Mark modestly describes his musicianship as "faking my way through."

"I'll know I'm not playing the piece in the right key, for example, and I know I'm not doing the complete range, because I don't have the range (with the instrument). Consequently, I take sketches, bits and pieces, and try to make each sketch recognizable to the point where a person can say, 'I know that.' I try to keep it clean, in the sense that if the composer were in the audience, that person would say that what I'm doing is OK.

"What I'm trying to do also ... is to become the soloist, the orchestra, the conductor, the whole bit. For me, it's a pretend kind of game that I'm playing all these parts."

CONCERTGOERS are guaranteed a one-of-a-kind performance tomorrow night, with arrangements that he'll never play quite the same way ever again.

"Things are very quick, very spontaneous, unplanned, unrehearsed, and just part of the feeling that will emerge at that moment in time," Mark says.

You'd never know from listening to him that Mark is totally self-taught.

He found his first ukulele in a trash can, repaired it "with Scotch Tape ... and Duco glue," then figured out how to tune it and play it, one chord at a time. He now excels at deconstructing complicated classical compositions for performance on a four-stringed ukulele, but doesn't read music or use musical notation in fixing or formalizing his arrangements.

"What I do is feel my way through it. I tell my students that I can teach them what to play and how to play it, (but) I can't really teach them how to feel. That becomes a very personal thing. You may feel differently about a piece than I do, and so it means that when you play the piece and I do it, it's going to be completely different. And that's OK."

Mark acknowledges that his approach makes recording a bit of a challenge.
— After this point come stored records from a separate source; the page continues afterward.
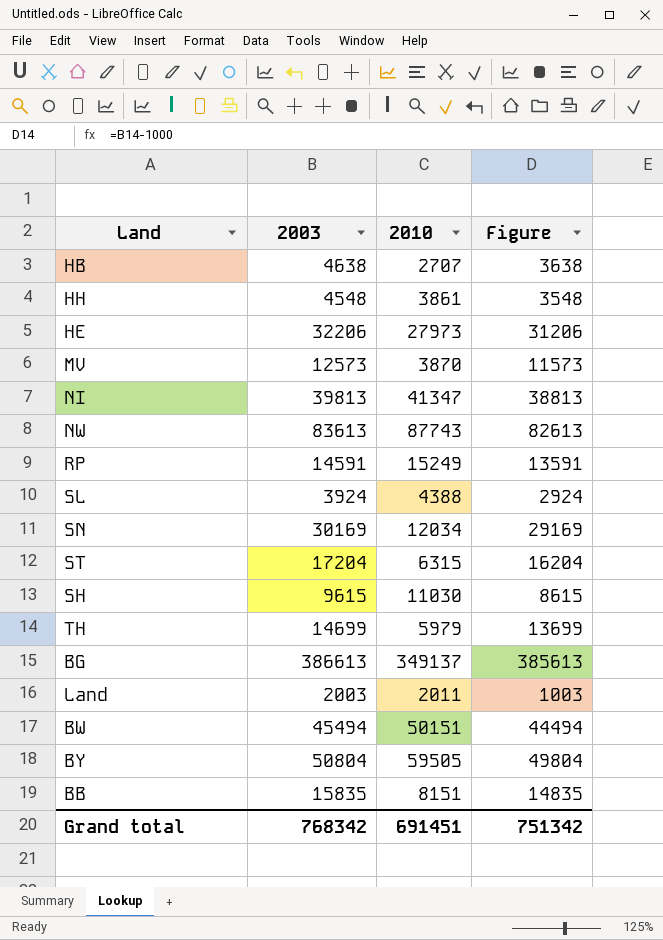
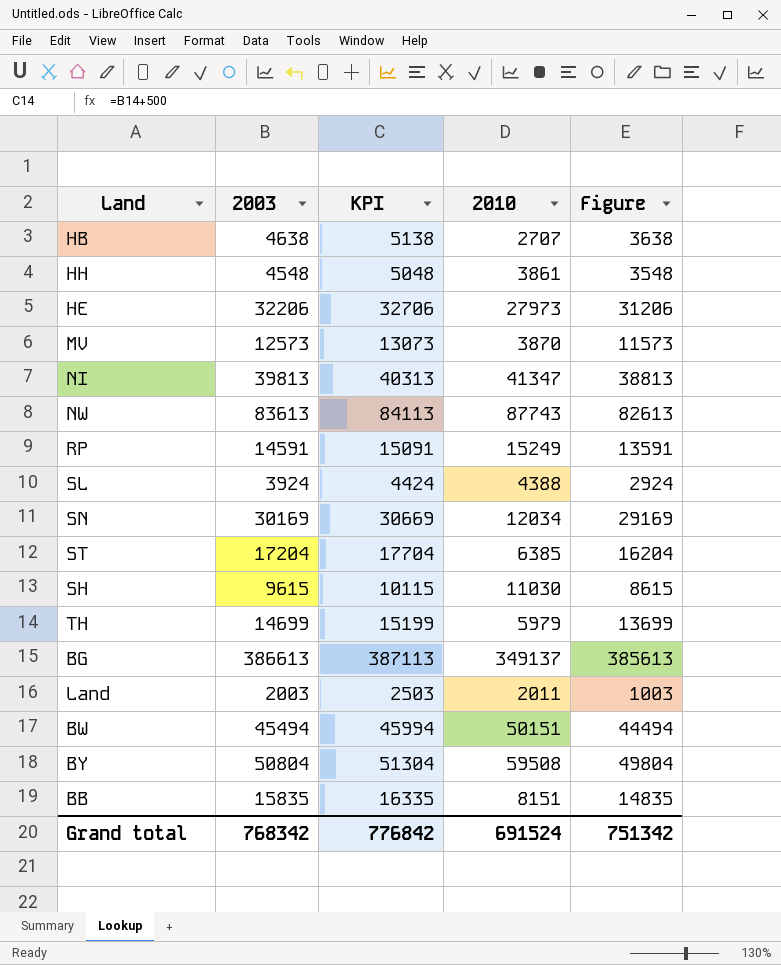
column KPI | formula: none -> [2003] + 500
ST | 2010: 6315 -> 6385
BY | 2010: 59505 -> 59508
Grand total | 2010: 691451 -> 691524

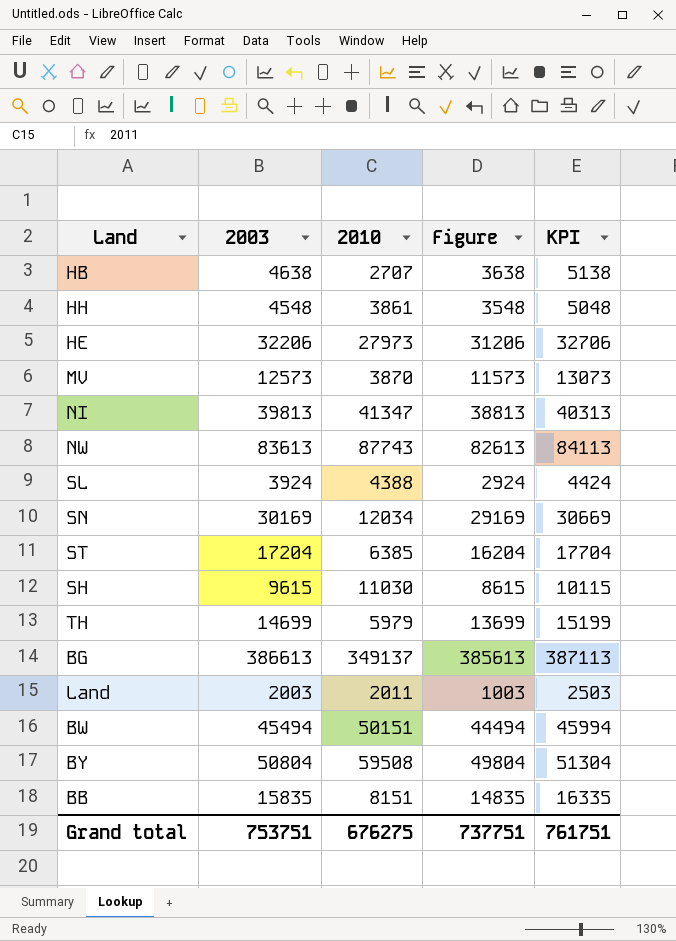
column KPI | position: 3 -> 5
row RP: 14591 | 15091 | 15249 | 13591 -> none
Grand total | 2003: 768342 -> 753751
Grand total | 2010: 691524 -> 676275
Grand total | Figure: 751342 -> 737751
Grand total | KPI: 776842 -> 761751

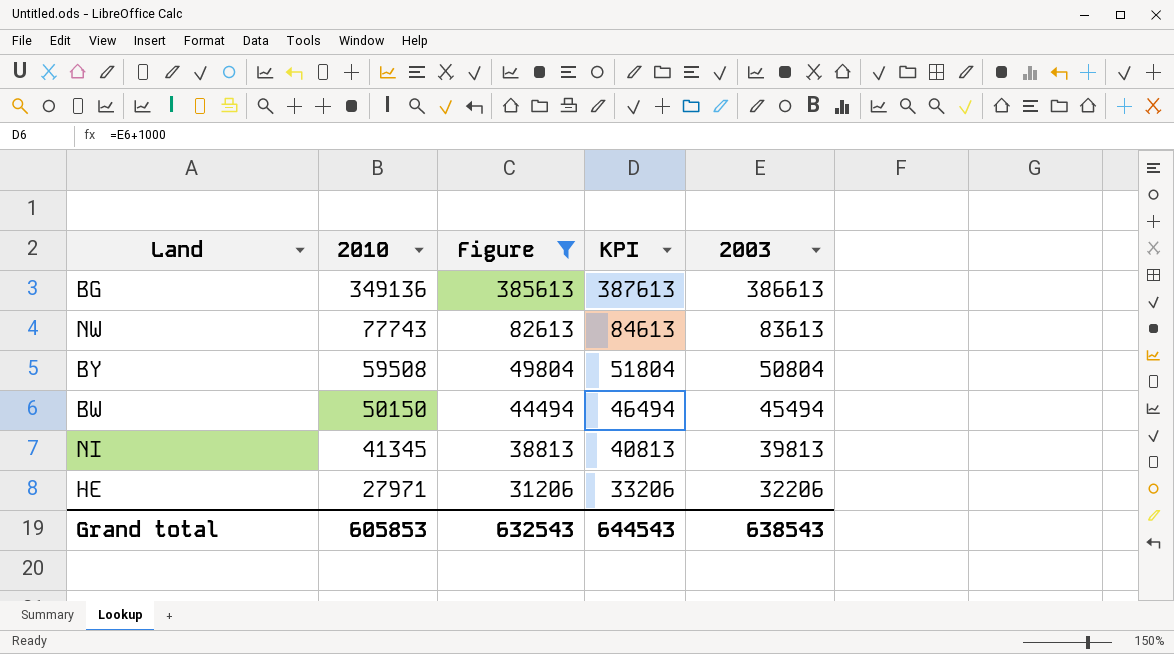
filter: none -> Figure >= 31206
row order: none -> 2010 descending
column KPI | formula: [2003] + 500 -> [2003] + 1000
column 2003 | position: 2 -> 5
BG | 2010: 349137 -> 349136
NW | 2010: 87743 -> 77743
BW | 2010: 50151 -> 50150
NI | 2010: 41347 -> 41345
HE | 2010: 27973 -> 27971
Grand total | 2010: 676275 -> 605853
Grand total | Figure: 737751 -> 632543
Grand total | KPI: 761751 -> 644543
Grand total | 2003: 753751 -> 638543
"If I'm doing a live performance and I slip -- and I have -- it's here and it's gone, and you're not going to hear it again. On a recording, yes, I can't have something that's so obviously bad every time you put it on. With today's electronics, you can go back and splice and redo a segment and they can put it in ... but there still is a certain type of pressure because I can pick it up (where they want me to), but then it comes out different from the time I did it before.
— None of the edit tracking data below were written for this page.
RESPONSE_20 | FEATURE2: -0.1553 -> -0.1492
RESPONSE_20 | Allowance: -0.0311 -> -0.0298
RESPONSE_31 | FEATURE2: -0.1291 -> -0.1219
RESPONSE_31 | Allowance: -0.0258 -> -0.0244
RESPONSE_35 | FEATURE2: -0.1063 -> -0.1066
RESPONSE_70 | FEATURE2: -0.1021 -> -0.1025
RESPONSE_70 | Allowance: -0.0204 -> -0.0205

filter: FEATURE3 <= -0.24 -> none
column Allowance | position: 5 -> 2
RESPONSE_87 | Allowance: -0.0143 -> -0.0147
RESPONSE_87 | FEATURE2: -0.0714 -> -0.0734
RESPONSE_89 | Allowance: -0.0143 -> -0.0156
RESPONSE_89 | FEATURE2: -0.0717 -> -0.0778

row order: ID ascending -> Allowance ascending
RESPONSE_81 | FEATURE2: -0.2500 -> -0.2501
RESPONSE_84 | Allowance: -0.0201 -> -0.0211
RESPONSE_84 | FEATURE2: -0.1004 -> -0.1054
"If I played the same song for you three times in a row, each time it would come out slightly different. Not by choice, (but) it's what I do and how I do it at that moment in time."

His ability to "feel the music" is more important to him than anything else.

"If I can't do that, it's going to come out like Muzak.

"When I was at Native Books recently, it was background music really. I was not supposed to be doing anything that was going to override conversations, just something very soft in the background. If you want to listen, sit down in one of the chairs that's close by, and you can listen. If you want to stand in the corner and have a conversation with somebody, so be it. I don't want the person to have to shout above the music, but yet I've got to (play) it in such a way that I'm pleased with what is coming out."

While idle chatter should be nonexistent at tomorrow night's concert, Mark plans to keep it as simple and clean as he would if playing background music.

"I'm really not an entertainer. ... I'm not going to crack jokes or do handstands. I'm going to do music."